When I blog, it is a purely selfish act. That is a good thing. I do not speak of selfish in a pejorative tone. When I blog, I help myself. When I blog, I lose mental weight. When I blog, I heal a bit. When I don't blog, I suffer. When I blog, I am real, I am honest, I open up a vein. I do not blog for comments. I do not blog for anyone else. I deeply appreciate comments, I enjoy them, I welcome them, and I treasure the friendships and connections that result. But hecklers can't really hurt me, because I don't need an audience, and I don't much care if my stories of my experience with autism don't jive for someone else. It's a great wide blogosphere out there, and anyone who isn't looking to relate or be positive can keep stepping. Or they can just read me and lurk. If you can't say something nice... lurk.

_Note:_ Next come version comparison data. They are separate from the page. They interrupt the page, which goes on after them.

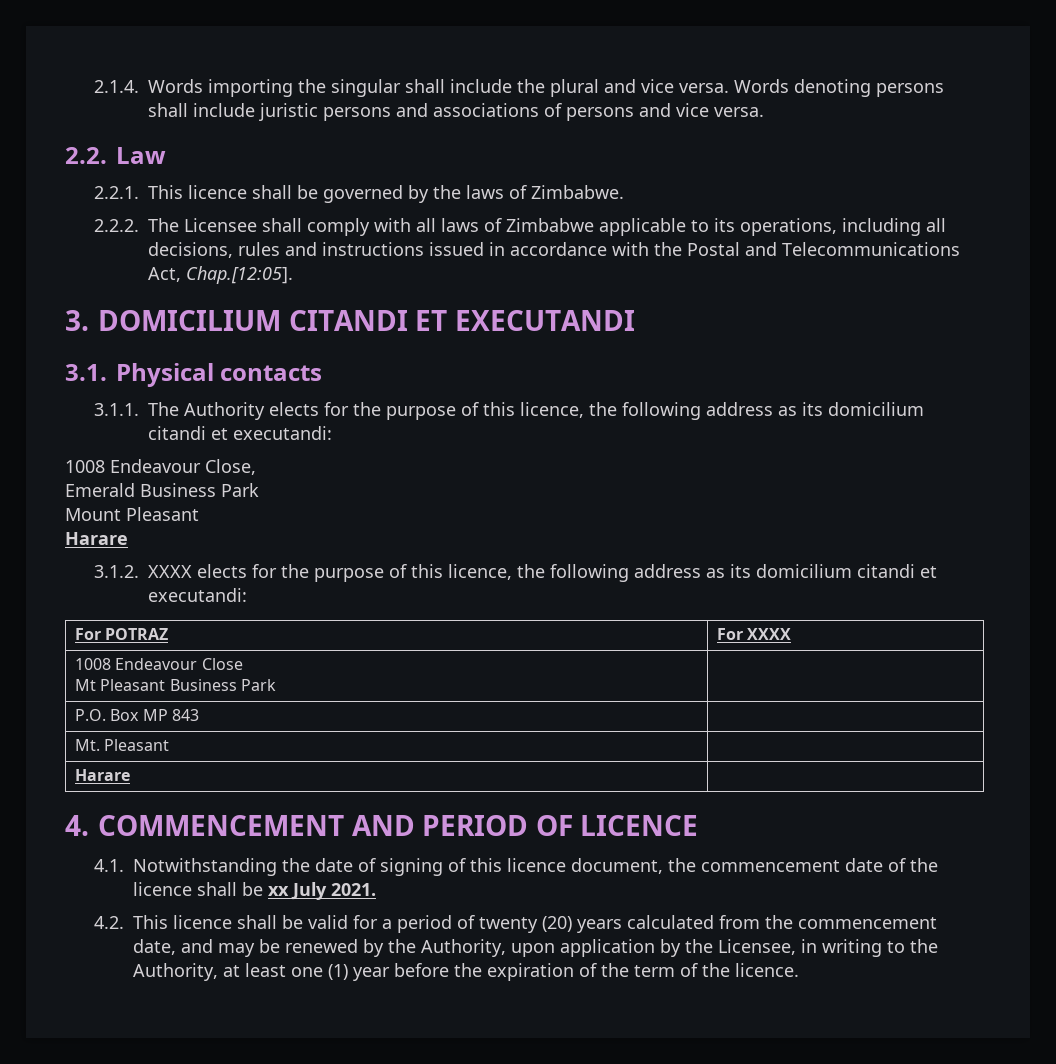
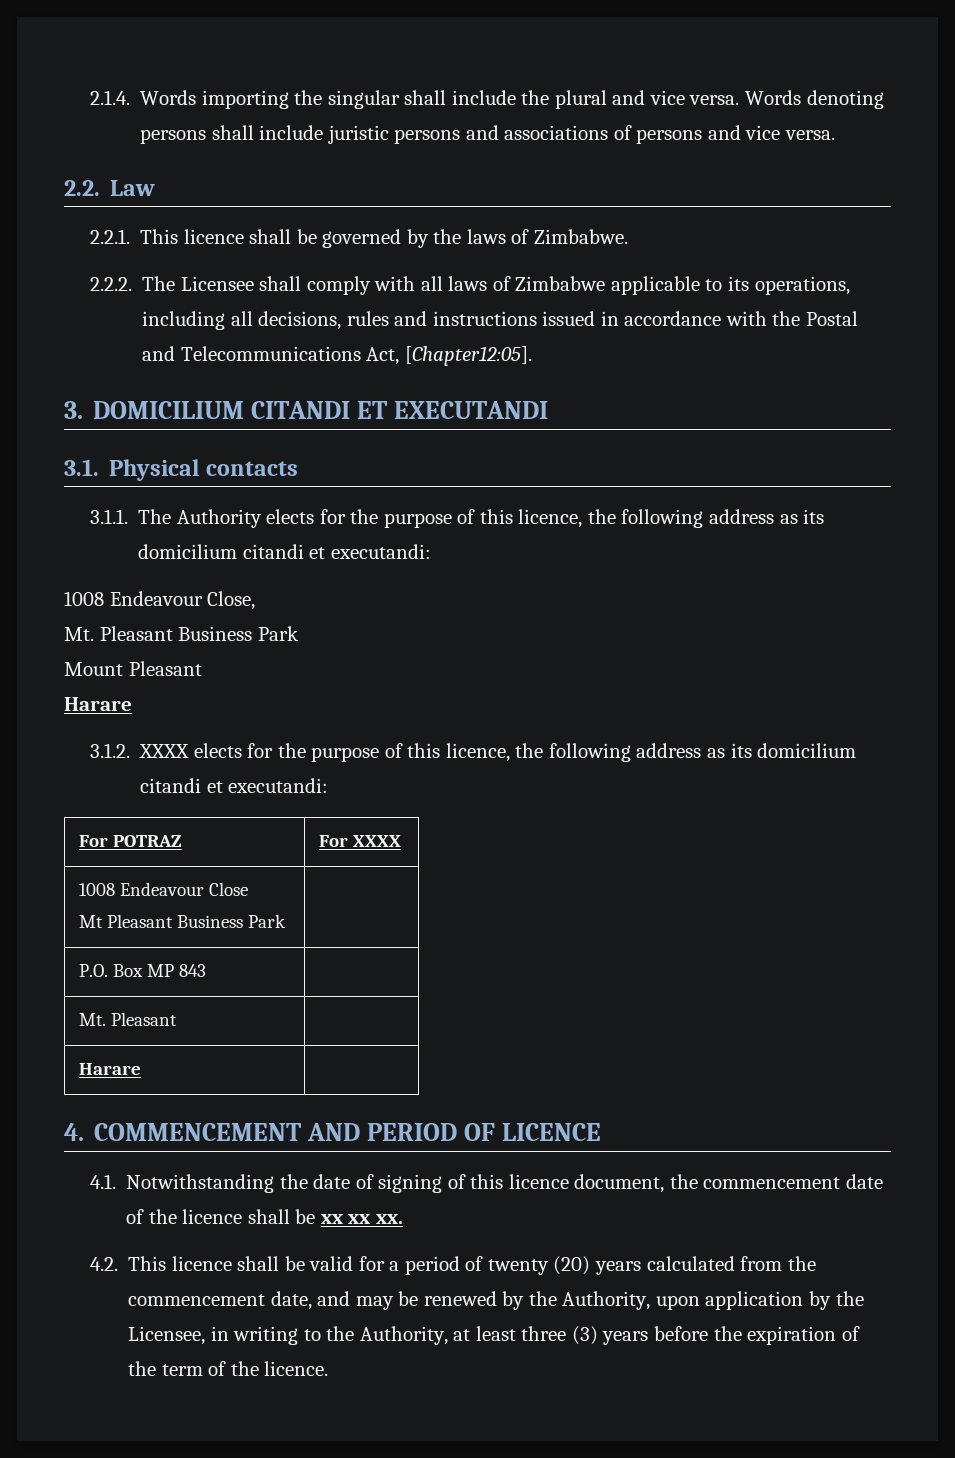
- 2.2.2. The Licensee shall comply with all laws of Zimbabwe applicable to its operations, including all decisions, rules and instructions issued in accordance with the Postal and Telecommunications Act, Chap.[12:05].
+ 2.2.2. The Licensee shall comply with all laws of Zimbabwe applicable to its operations, including all decisions, rules and instructions issued in accordance with the Postal and Telecommunications Act, [Chapter12:05].
- Emerald Business Park
+ Mt. Pleasant Business Park
- 4.1. Notwithstanding the date of signing of this licence document, the commencement date of the licence shall be xx July 2021.
+ 4.1. Notwithstanding the date of signing of this licence document, the commencement date of the licence shall be xx xx xx.
- 4.2. This licence shall be valid for a period of twenty (20) years calculated from the commencement date, and may be renewed by the Authority, upon application by the Licensee, in writing to the Authority, at least one (1) year before the expiration of the term of the licence.
+ 4.2. This licence shall be valid for a period of twenty (20) years calculated from the commencement date, and may be renewed by the Authority, upon application by the Licensee, in writing to the Authority, at least three (3) years before the expiration of the term of the licence.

We all speak only from our own experience. In my experience, if you need to know about autism, you need the blogosphere. If you need support for dealing with autism, it's the best place to go. If you need experienced voices to describe the pros and cons of therapies or treatments, it's the place to go. If you need a good cry, it's the place to go. If you need resources for your family, it's the place. If you need to know the ins and outs of IEPs, it's the place. If you need to know how to get a screaming child out of the mall without getting arrested, or the best come-back line for insensitive relatives, or a gfcf recipe, or examples of how well special needs kids can blossom over time, or proof that you are not doing it all wrong, or a good laugh... well, you need the blogosphere.

If you need the blogosphere, start by lurking. Read people who resonate for you, and then read who they read, and read people who read them. Lurk. And then, when you're ready, send me the url for your blog, so I can keep lurking in all the best neighborhoods in the blogosphere.

4 comments:

Christine said...

Hey, me too!! About everything you said. Only funny thing is that now I'm finding that I don't need to blog for the same reasons as I did in the beginning. In the beginning it was so much a part of my healing process that I really don't know where I would be if I hadn't found it -- but my life, my perspective. ... everything is just different. And so I write primarily for those other people who need to hear those words: Hey, me too! And also: "Wow, my life now is pretty wonderful. Better than I ever hoped it would be!! With, despite, and because of the autism."

gretchen said...

To repeat what I've said on Facebook: Amen and Hallelujah!

And, like Christine, my reasons for blogging have changed. But I still NEED to do it from time to time.

Glad you started blogging friend!

Maddy said...

Newbie visiting from Joeymom......lurker indeed.
Cheers

Mary said...

I love this. It's interesting - I sometimes think the the autism moms area of the blogosphere is now into its 2.0 version. (Maybe 3.0 - I've been out of the loop lately.)

When I started blogging in 2005, there were not a lot of us out there that I could find - but then our community started growing, and we held on to each other for dear life. I think a lot of us blogged to survive.

And then, as folks like Christine and Gretchen and me (and a whole bunch of others) became more settled, and our kids got older and we stopped living in crisis mode, our blogging changed - its content, its frequency, its purpose - and the "next generation" of autism mom bloggers stepped up and blogged with the same thirstiness we'd started with. We are all still in touch and still look to each other for support and reality checks, but now it seems like it's more often through e-mail or Facebook or Twitter or text than through blogging. At the same time, I do wish I could find the time to be more connected to the autism blogosphere. But it's so darned BIG now. It's a hard thing to navigate.

Its all evolution, I guess. And I'll bet it will be a fascinating sociological study someday.